This would seem obviously fantastic were it not supported by solid facts which cannot be explained otherwise. Indeed it would be inconceivable if we were thinking of a whole people, consisting of free and varied individuals. But in Prussia the governing class is really a governing class: and a very few people are needed to think along these lines to make all the other people act along them. And the paradox of Prussia is this: that while its princes and nobles have no other aim on this earth but to destroy democracy wherever it shows itself, they have contrived to get themselves trusted, not as wardens of the past but as forerunners of the future. Even they cannot believe that their theory is popular, but they do believe that it is progressive. Here again we find the spiritual chasm between the two monarchies in question. The Russian institutions are, in many cases, really left in the rear of the Russian people, and many of the Russian people know it. But the Prussian institutions are supposed to be in advance of the Prussian people, and most of the Prussian people believe it. It is thus much easier for the war-lords to go everywhere and impose a hopeless slavery upon everyone, for they have already imposed a sort of hopeful slavery on their own simple race.

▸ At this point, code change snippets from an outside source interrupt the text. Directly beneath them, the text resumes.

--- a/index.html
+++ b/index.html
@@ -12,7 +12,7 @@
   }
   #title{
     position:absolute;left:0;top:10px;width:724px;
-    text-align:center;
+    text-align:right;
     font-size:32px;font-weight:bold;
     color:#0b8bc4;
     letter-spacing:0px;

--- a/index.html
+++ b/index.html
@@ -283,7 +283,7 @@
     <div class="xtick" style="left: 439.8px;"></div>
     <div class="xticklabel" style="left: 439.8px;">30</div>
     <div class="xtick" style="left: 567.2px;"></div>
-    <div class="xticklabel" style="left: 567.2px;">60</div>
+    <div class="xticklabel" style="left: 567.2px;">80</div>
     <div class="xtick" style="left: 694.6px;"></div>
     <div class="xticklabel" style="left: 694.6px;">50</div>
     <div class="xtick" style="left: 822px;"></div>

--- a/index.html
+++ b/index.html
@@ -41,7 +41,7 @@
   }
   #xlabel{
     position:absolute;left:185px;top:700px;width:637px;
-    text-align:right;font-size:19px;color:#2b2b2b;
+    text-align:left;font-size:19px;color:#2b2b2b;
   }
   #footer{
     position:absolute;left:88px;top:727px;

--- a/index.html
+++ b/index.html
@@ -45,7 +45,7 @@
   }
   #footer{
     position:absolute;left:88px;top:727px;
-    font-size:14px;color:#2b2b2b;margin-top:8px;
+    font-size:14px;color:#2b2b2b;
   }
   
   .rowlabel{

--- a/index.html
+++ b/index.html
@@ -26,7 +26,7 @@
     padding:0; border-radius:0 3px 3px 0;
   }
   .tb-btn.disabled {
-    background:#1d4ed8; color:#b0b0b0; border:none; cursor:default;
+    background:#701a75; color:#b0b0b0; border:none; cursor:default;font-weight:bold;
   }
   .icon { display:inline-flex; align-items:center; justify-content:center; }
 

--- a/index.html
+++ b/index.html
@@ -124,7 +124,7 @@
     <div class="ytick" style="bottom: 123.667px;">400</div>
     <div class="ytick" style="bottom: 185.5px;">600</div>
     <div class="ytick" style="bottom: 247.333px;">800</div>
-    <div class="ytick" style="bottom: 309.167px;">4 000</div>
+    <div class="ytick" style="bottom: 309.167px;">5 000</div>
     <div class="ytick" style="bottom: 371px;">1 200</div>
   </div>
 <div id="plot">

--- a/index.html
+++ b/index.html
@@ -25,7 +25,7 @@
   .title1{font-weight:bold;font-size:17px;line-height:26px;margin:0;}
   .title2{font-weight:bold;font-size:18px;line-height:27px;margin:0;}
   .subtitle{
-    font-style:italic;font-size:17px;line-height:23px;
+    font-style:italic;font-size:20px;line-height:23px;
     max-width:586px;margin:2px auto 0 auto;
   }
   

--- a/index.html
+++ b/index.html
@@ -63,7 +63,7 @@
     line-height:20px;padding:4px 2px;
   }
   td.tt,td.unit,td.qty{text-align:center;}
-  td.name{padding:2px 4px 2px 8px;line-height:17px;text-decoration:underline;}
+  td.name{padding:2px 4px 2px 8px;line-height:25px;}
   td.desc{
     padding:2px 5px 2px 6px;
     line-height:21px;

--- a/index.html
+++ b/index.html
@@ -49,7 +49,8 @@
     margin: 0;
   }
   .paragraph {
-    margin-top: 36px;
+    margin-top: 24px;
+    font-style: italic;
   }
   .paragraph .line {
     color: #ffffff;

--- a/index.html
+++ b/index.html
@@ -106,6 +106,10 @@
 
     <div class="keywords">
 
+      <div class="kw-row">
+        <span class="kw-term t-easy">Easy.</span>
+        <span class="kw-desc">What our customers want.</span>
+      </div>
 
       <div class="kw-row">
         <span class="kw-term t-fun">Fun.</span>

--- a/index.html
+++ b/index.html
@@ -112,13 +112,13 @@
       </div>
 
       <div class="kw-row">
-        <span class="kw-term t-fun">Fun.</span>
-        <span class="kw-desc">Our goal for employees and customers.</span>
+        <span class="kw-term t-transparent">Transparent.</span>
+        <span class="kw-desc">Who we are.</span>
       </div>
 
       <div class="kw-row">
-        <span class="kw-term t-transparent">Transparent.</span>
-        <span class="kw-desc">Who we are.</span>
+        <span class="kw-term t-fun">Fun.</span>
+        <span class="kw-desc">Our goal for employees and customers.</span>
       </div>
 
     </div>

And when men shall speak to us of the hoary iniquities of Russia and of how antiquated is the Russian system, we shall answer "Yes; that is the superiority of Russia." Their institutions are part of their history, whether as relics or fossils. Their abuses have really been uses: that is to say, they have been used up. If they have old engines of terror or torment, they may fall to pieces from mere rust, like an old coat of armour. But in the case of the Prussian tyranny, if it be tyranny at all, it is the whole point of its claim that it is not antiquated, but just going to begin, like the showman. Prussia has a whole thriving factory of thumbscrews, a whole humming workshop of wheels and racks, of the newest and neatest pattern, with which to win back Europe to the Reaction … infandum renovare dolorem And if we wish to test the truth of this, it can be done by the same method which showed us that Russia, if her race or religion could sometimes make her an invader and an oppressor, could also be made an emancipator and a knight errant. In the same way, if the Russian institutions are old-fashioned, they honestly exhibit the good as well as the bad that can be found in old-fashioned things.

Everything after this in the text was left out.